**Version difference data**

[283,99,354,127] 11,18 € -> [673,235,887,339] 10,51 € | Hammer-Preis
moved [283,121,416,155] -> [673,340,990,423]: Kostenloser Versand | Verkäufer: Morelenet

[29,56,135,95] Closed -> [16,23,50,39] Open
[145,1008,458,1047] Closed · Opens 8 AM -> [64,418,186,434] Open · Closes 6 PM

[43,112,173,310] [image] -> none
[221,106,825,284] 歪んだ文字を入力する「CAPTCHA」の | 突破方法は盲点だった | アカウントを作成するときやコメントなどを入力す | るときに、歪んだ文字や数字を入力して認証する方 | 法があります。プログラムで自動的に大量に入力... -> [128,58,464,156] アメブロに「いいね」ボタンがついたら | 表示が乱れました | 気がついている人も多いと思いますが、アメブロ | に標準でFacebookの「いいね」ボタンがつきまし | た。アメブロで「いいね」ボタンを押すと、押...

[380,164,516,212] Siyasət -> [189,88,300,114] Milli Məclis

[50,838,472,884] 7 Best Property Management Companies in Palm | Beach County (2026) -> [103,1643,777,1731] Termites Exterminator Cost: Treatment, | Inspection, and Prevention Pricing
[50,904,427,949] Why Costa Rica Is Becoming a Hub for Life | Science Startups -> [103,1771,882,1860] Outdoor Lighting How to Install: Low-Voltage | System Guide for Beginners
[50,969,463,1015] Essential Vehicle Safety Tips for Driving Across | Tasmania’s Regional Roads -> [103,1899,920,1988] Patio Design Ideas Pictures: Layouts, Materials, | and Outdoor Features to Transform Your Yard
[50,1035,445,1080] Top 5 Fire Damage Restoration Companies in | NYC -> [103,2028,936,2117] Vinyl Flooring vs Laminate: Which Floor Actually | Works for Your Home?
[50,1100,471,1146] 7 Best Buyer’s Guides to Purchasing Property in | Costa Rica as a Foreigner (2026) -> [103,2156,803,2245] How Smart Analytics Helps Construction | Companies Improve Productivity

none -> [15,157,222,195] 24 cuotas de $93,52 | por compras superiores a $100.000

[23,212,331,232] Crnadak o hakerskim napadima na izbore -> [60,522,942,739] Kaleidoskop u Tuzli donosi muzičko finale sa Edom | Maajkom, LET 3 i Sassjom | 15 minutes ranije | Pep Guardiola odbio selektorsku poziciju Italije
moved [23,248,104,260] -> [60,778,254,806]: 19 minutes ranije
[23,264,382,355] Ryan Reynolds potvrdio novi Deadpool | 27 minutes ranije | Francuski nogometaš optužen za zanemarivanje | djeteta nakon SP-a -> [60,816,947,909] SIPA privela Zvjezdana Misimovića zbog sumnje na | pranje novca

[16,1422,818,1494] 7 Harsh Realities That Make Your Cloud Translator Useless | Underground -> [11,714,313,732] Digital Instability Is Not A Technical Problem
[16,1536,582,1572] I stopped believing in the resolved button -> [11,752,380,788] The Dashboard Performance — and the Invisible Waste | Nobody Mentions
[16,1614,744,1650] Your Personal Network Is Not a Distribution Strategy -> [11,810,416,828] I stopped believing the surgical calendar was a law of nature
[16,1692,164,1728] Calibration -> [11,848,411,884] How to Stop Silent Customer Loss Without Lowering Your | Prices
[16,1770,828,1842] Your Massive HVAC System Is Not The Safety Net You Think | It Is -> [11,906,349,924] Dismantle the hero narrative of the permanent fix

**ACTIVITY**
The lines holding the word "none" are the answer. Pull them out of the records and copy them.

**SOLVED EXERCISE**
[43,112,173,310] [image] -> none
none -> [15,157,222,195] 24 cuotas de $93,52 | por compras superiores a $100.000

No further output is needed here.